Warner, Kaine Announce $835,000 For VIMS To Combat Sea Level Rise in Hampton Roads
WASHINGTON, D.C. – U.S. Senators Mark R. Warner and Tim Kaine announced today that the Virginia Institute of Marine Science (VIMS) will receive $835,000 for research into cost-effective nature-based infrastructure from the National Oceanic and Atmospheric Administration (NOAA) through the Coastal Resilience Grants Program. With a range from 1 ½ to 7 feet of sea level rise projected by the year 2100, the Hampton Roads region is the second largest population center at risk from sea level rise in the nation, behind only New Orleans. Analyses by the Congressional Budget Office and the Multihazard Mitigation Council of the National Institute of Building Sciences estimate that every $1 invested in resilient infrastructure upfront saves $3 to $4 in future losses on the back-end after a major disaster strikes.
“Each year, coastal Virginia sees major storms and flooding, and it’s wise to invest in resilient infrastructure upfront – not just after an extreme weather event – and to put the expertise of leading scientists at places like VIMS to good use,” the Senators said. “Resilience isn’t only about building seawalls and pumps but about making smarter use of nature’s infrastructure, like tidal wetlands that absorb more flood water and reduce risk to flood-prone areas.

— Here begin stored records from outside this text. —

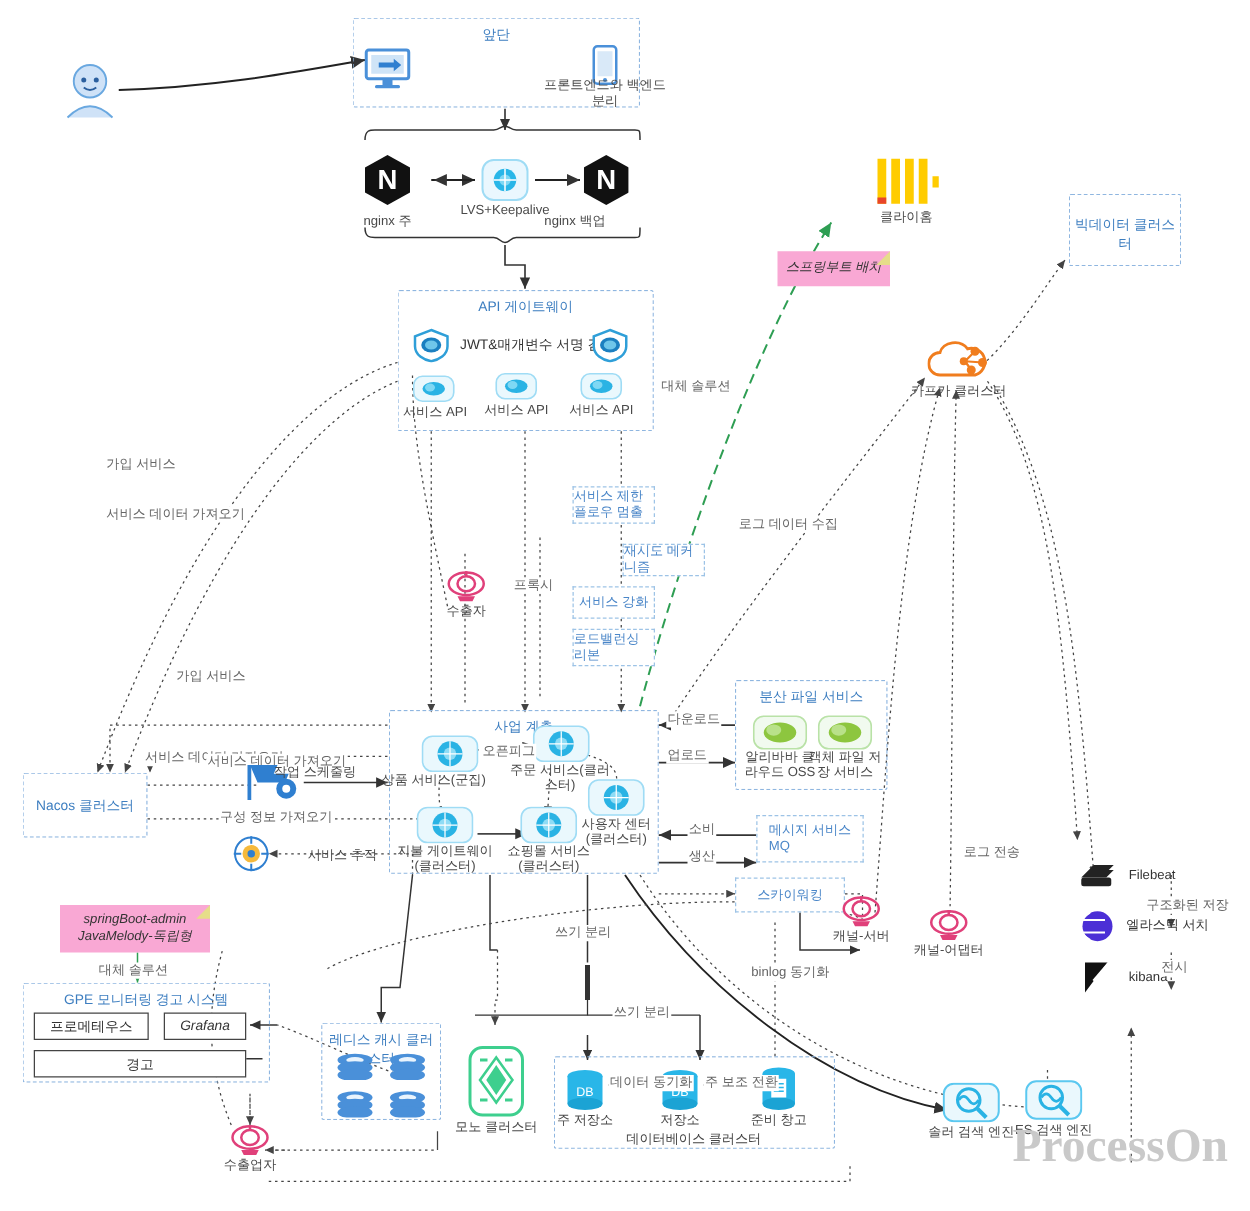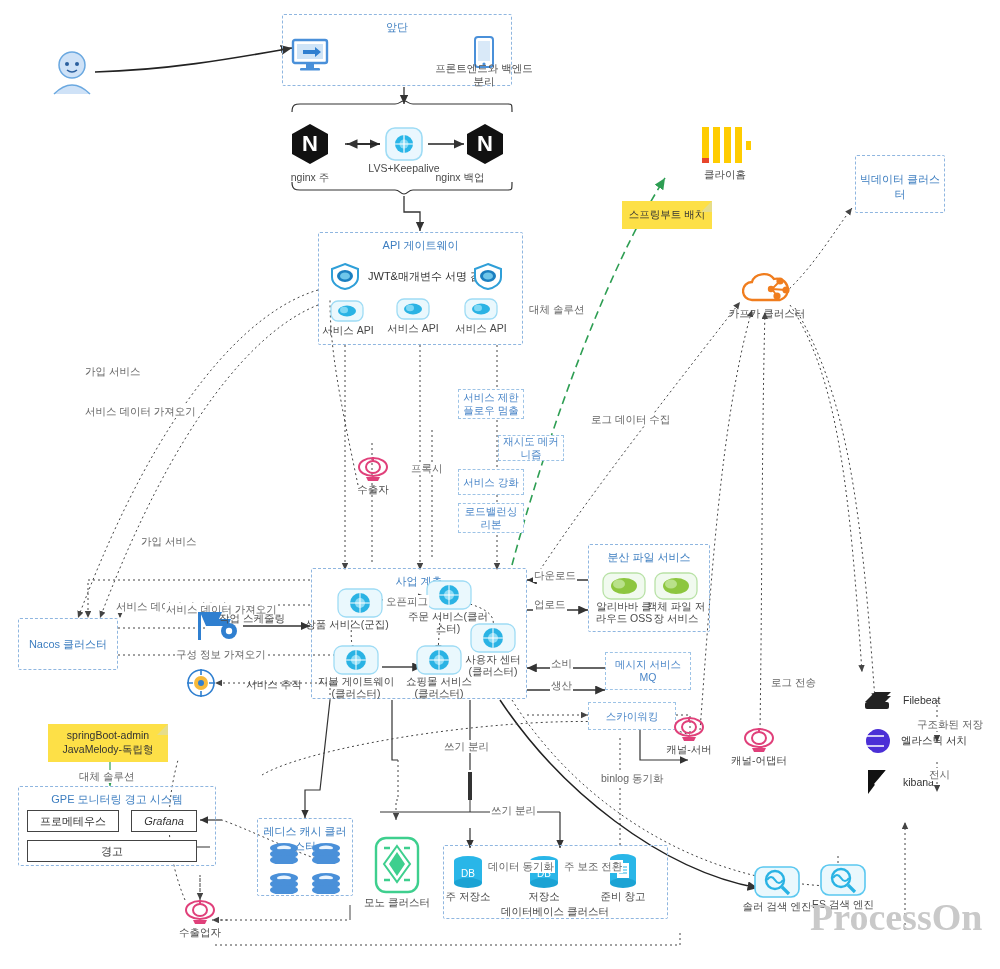--- a/index.html
+++ b/index.html
@@ -78,13 +78,14 @@
   }
   .note {
     position: absolute;
-    background: #fde047;
+    background: #f9a8d4;
     color: #333;
     font-size: 10.5px;
     text-align: center;
     line-height: 1.3;
     display: flex; align-items: center; justify-content: center;
     padding: 3px 4px;
+    font-style: italic;
   }
   .note::after {
     content: "";

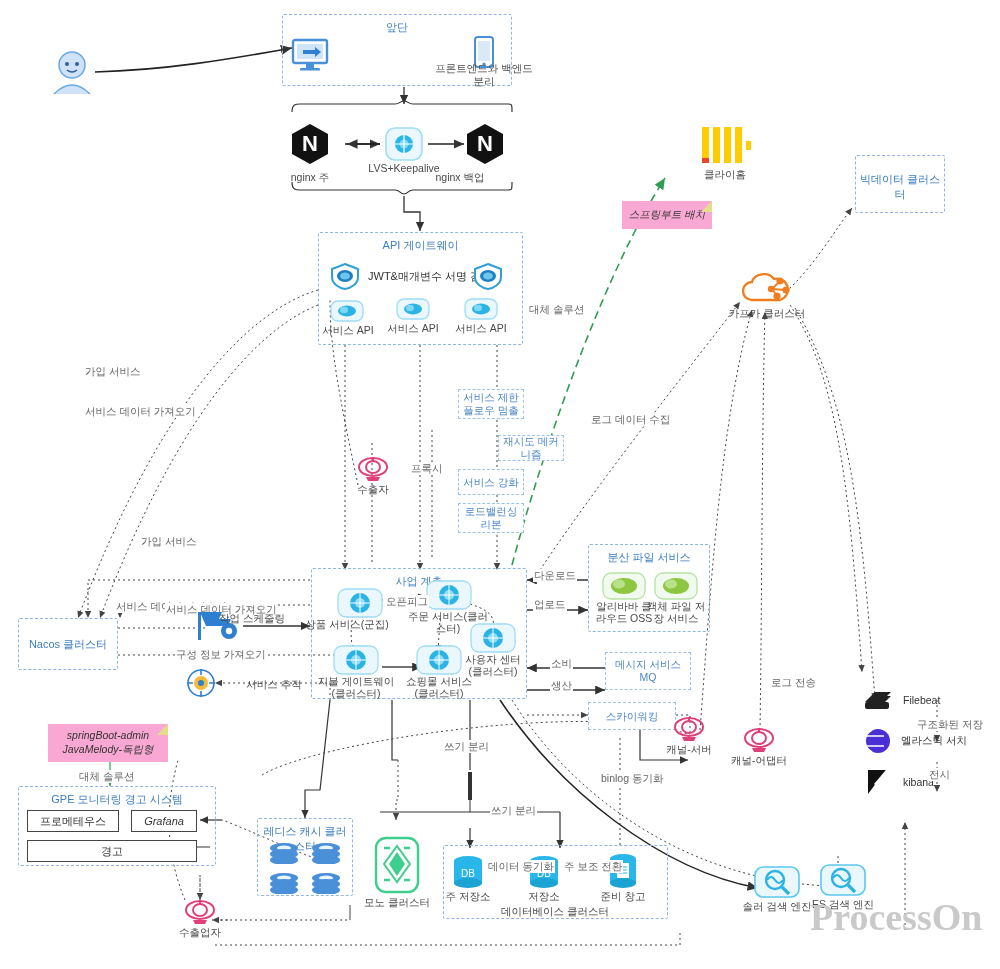--- a/index.html
+++ b/index.html
@@ -63,7 +63,6 @@
     border: 1px dashed #9dc3e6;
     color: #4a86c8;
     font-size: 10.5px;
-    text-align: center;
     line-height: 1.2;
     display: flex; align-items: center; justify-content: center;
     background: #fff;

We are grateful to NOAA for recognizing this innovative research, and we will continue working to bolster Virginia’s resilience to sea level rise and climate change for the sake of our national security and coastal communities.”

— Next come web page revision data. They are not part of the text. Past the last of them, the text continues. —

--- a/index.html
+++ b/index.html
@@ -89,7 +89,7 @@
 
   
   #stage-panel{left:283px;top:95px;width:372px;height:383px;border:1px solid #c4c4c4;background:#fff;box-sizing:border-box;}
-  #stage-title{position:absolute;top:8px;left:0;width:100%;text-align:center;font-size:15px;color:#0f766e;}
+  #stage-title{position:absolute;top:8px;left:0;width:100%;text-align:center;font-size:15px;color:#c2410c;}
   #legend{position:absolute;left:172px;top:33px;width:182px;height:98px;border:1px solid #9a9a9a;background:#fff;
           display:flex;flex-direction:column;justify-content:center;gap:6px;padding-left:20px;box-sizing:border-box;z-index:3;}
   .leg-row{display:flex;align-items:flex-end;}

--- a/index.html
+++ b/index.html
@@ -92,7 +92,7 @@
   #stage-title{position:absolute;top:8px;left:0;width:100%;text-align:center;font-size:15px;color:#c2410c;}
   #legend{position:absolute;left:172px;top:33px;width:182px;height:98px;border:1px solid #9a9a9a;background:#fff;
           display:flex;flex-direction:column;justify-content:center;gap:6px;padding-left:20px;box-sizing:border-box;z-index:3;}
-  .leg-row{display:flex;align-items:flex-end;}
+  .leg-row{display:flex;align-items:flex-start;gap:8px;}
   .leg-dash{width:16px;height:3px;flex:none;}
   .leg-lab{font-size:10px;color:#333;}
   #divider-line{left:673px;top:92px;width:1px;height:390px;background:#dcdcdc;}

Today’s funding was made available by NOAA’s Regional Coastal Resilience Grant Program, which provides grants to support communities and their planning efforts to combat negative impacts of rising oceans and coastal flooding. More information on today’s awards is available here.

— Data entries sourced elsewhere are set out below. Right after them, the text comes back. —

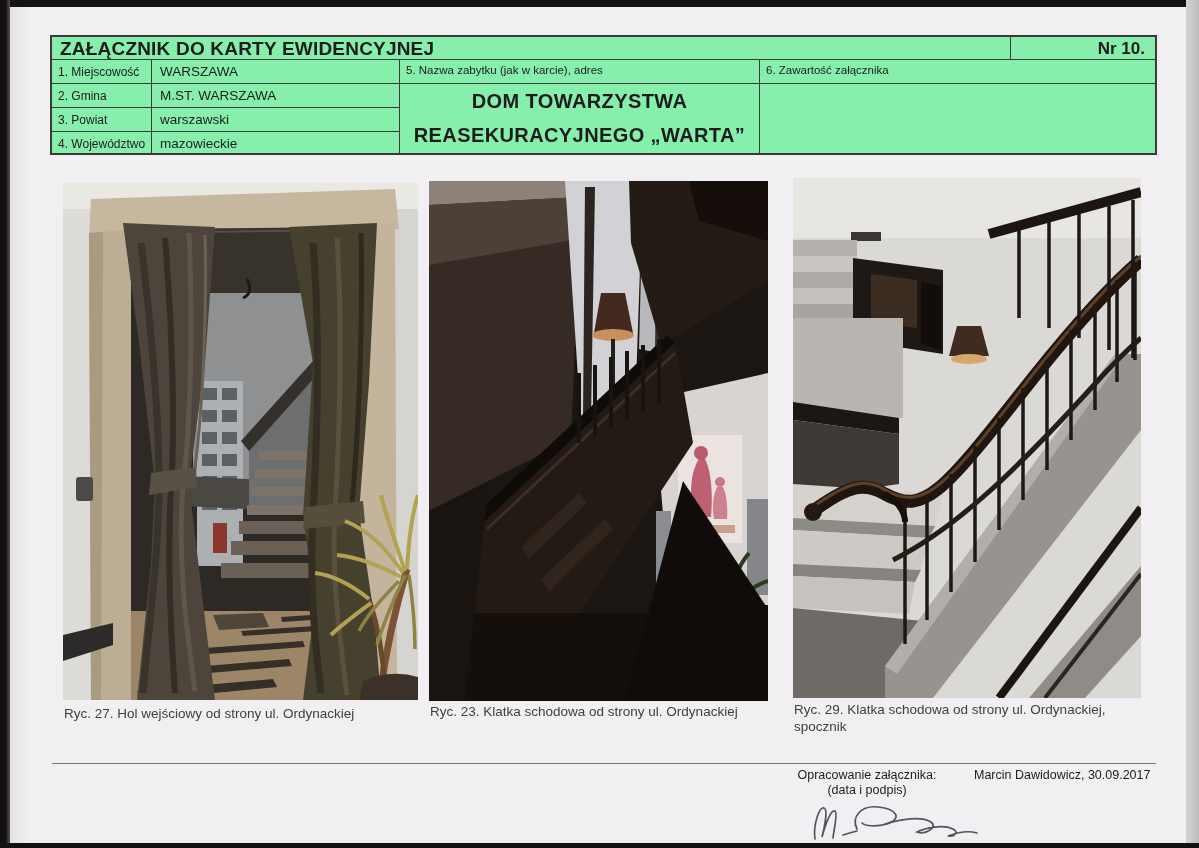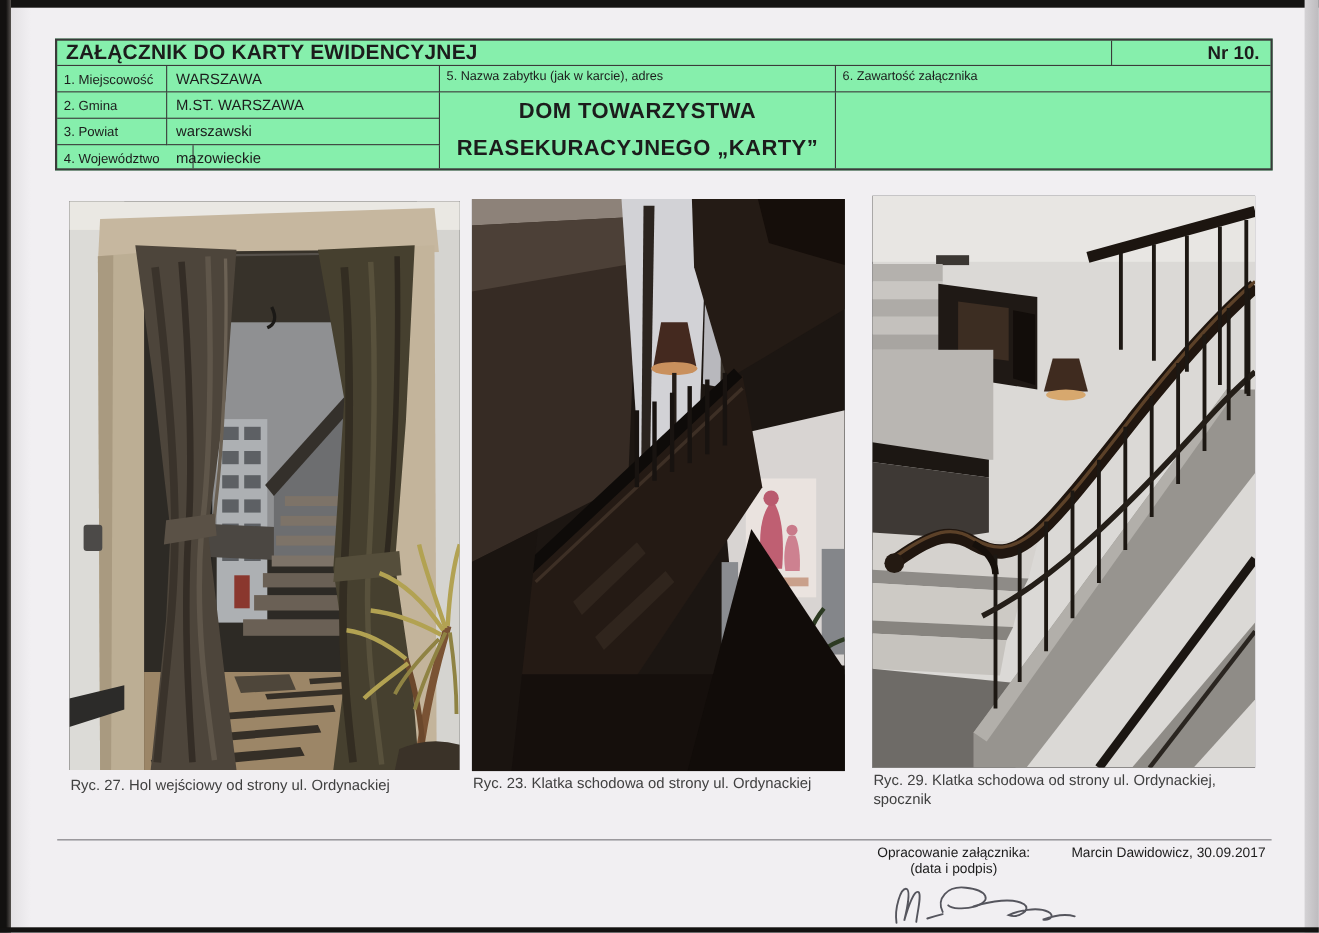--- a/index.html
+++ b/index.html
@@ -72,7 +72,7 @@
   <div class="cell fvalue" style="left:100px;top:47px;width:248px;height:24px;">M.ST. WARSZAWA</div>
   <div class="cell flabel" style="left:0;top:71px;width:100px;height:24px;">3. Powiat</div>
   <div class="cell fvalue" style="left:100px;top:71px;width:248px;height:24px;">warszawski</div>
-  <div class="cell flabel nobb" style="left:0;top:95px;width:124px;height:21px;">4. Województwo</div>
+  <div class="cell flabel nobb" style="left:0;top:95px;width:100px;height:21px;">4. Województwo</div>
   <div class="cell fvalue nobb" style="left:100px;top:95px;width:248px;height:21px;">mazowieckie</div>
 
   <div class="cell sublabel" style="left:348px;top:23px;width:360px;height:24px;">5. Nazwa zabytku (jak w karcie), adres</div>

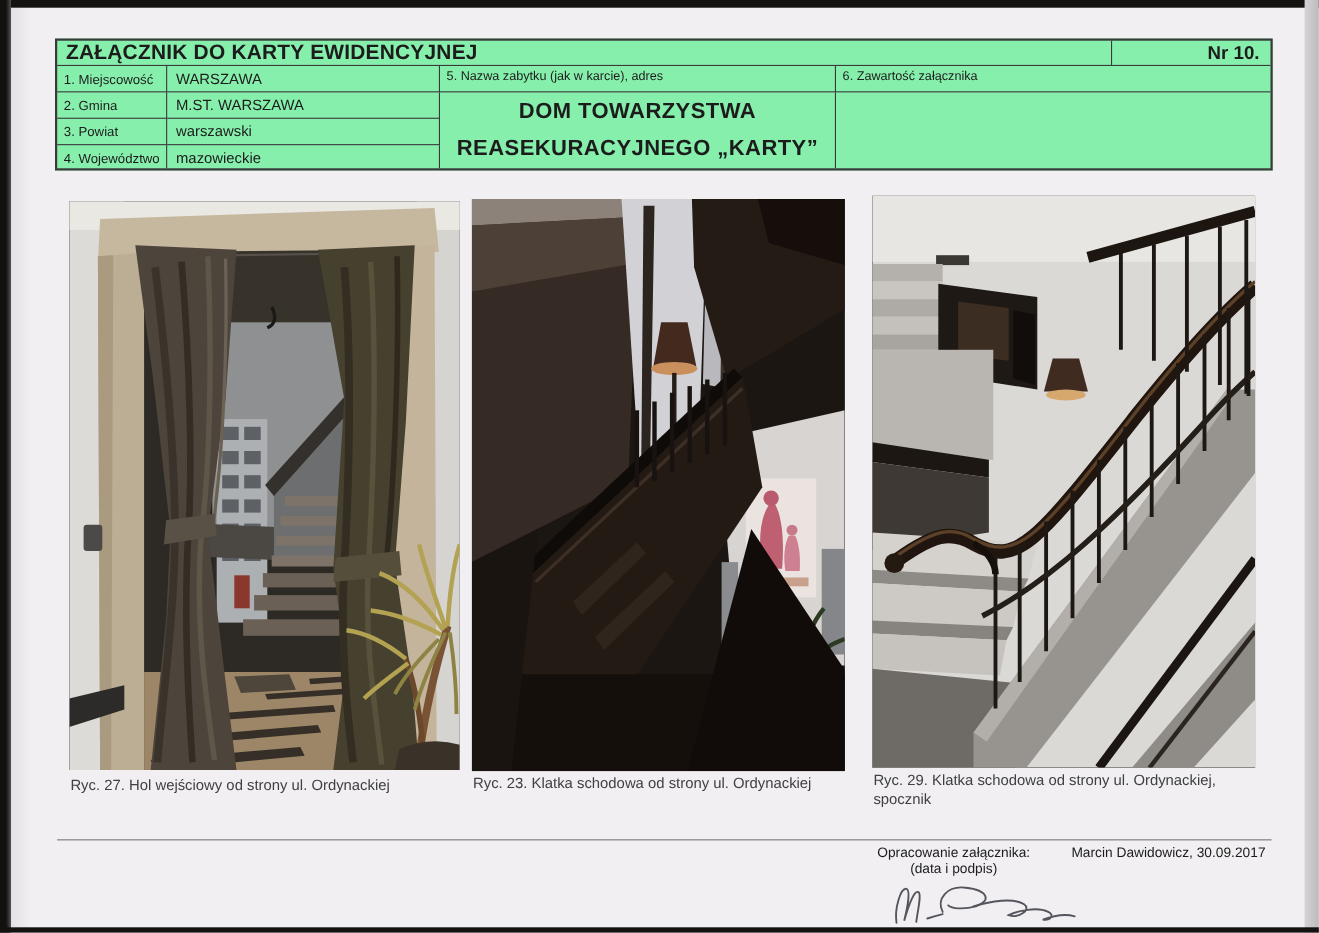--- a/index.html
+++ b/index.html
@@ -78,7 +78,7 @@
   <div class="cell sublabel" style="left:348px;top:23px;width:360px;height:24px;">5. Nazwa zabytku (jak w karcie), adres</div>
   <div class="cell monu-name nobb">
     <span>DOM TOWARZYSTWA</span>
-    <span>REASEKURACYJNEGO „KARTY”</span>
+    <span>REASEKURACYJNEGO „WARTA”</span>
   </div>
 
   <div class="cell sublabel norr" style="left:708px;top:23px;width:395px;height:24px;">6. Zawartość załącznika</div>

In May, Warner and Kaine introduced the Building Up Infrastructure and Limiting Disasters through Resilience (BUILD Resilience) Act, a bill to establish a competitive grant program for resilient infrastructure investment. This legislation will bolster the ability of regions like Hampton Roads to implement projects and strategies to reduce regional vulnerability to threats like sea level rise and recurrent flooding.